* [What this task involves]:
Return exactly the lines of the data below, from the one that contains "郑文颖 | 序号: 7 -> 9" through the final line, and leave out every picture.

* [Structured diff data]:
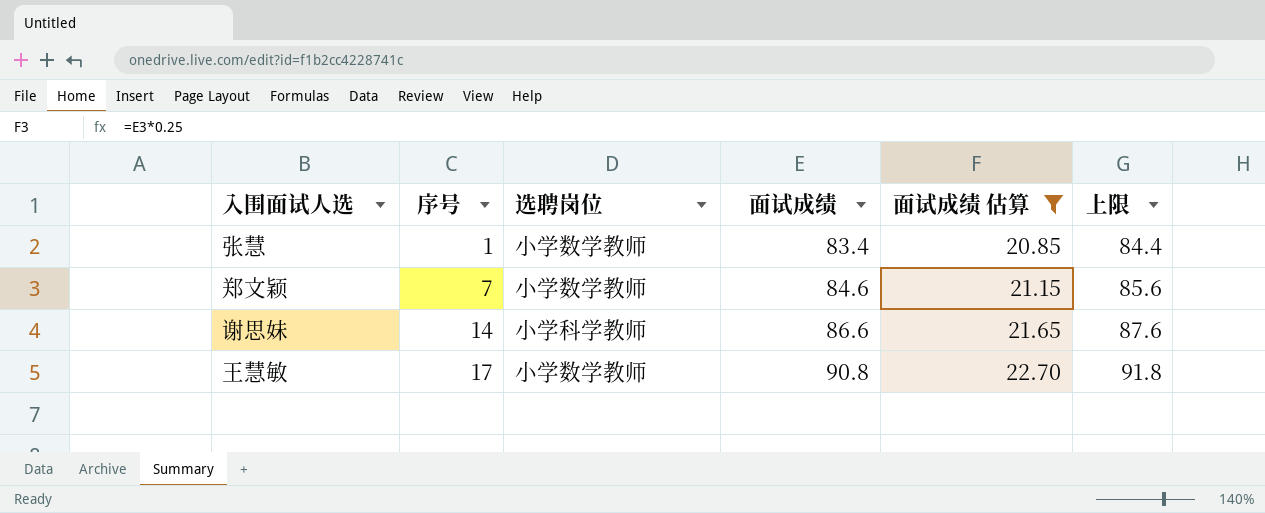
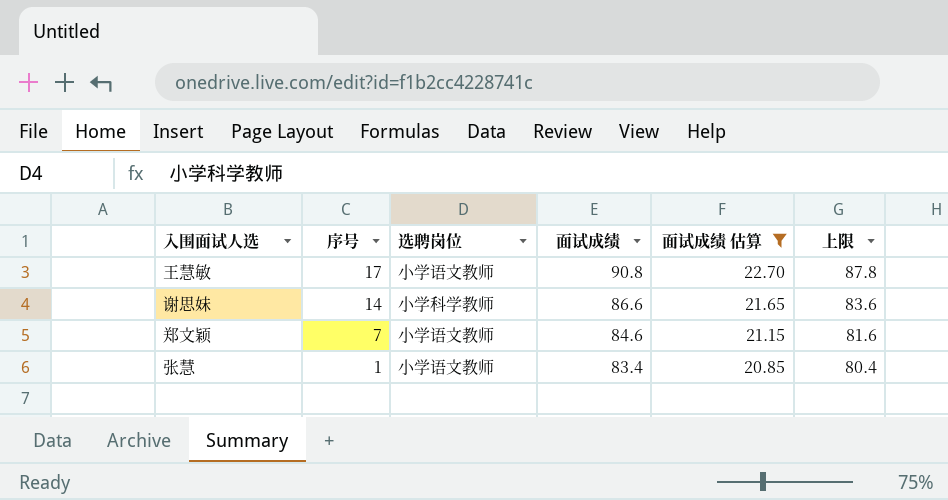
row order: 序号 ascending -> 序号 descending
column 上限 | formula: [面试成绩] + 1 -> [面试成绩] - 3
王慧敏 | 选聘岗位: 小学数学教师 -> 小学语文教师
郑文颖 | 选聘岗位: 小学数学教师 -> 小学语文教师
张慧 | 选聘岗位: 小学数学教师 -> 小学语文教师

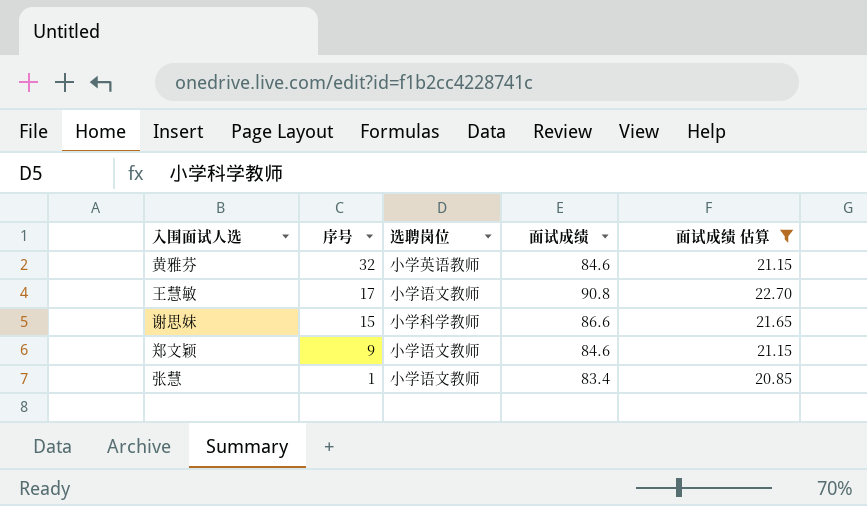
column 上限 | formula: [面试成绩] - 3 -> none
row 黄雅芬: none -> 32 | 小学英语教师 | 84.6 | 21.15
谢思妹 | 序号: 14 -> 15
郑文颖 | 序号: 7 -> 9

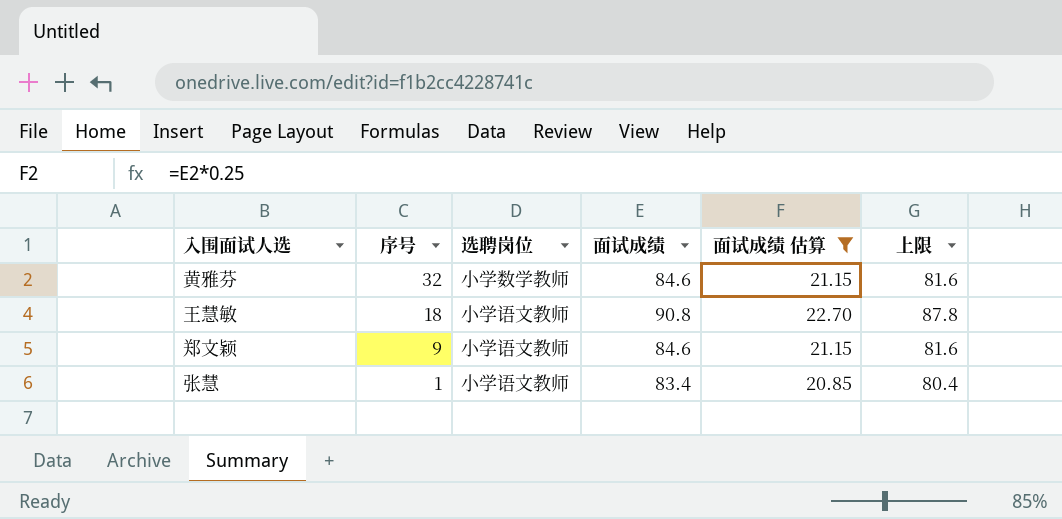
column 上限 | formula: none -> [面试成绩] - 3
row 谢思妹: 15 | 小学科学教师 | 86.6 | 21.65 -> none
黄雅芬 | 选聘岗位: 小学英语教师 -> 小学数学教师
王慧敏 | 序号: 17 -> 18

* [Task answer]:
郑文颖 | 序号: 7 -> 9

column 上限 | formula: none -> [面试成绩] - 3
row 谢思妹: 15 | 小学科学教师 | 86.6 | 21.65 -> none
黄雅芬 | 选聘岗位: 小学英语教师 -> 小学数学教师
王慧敏 | 序号: 17 -> 18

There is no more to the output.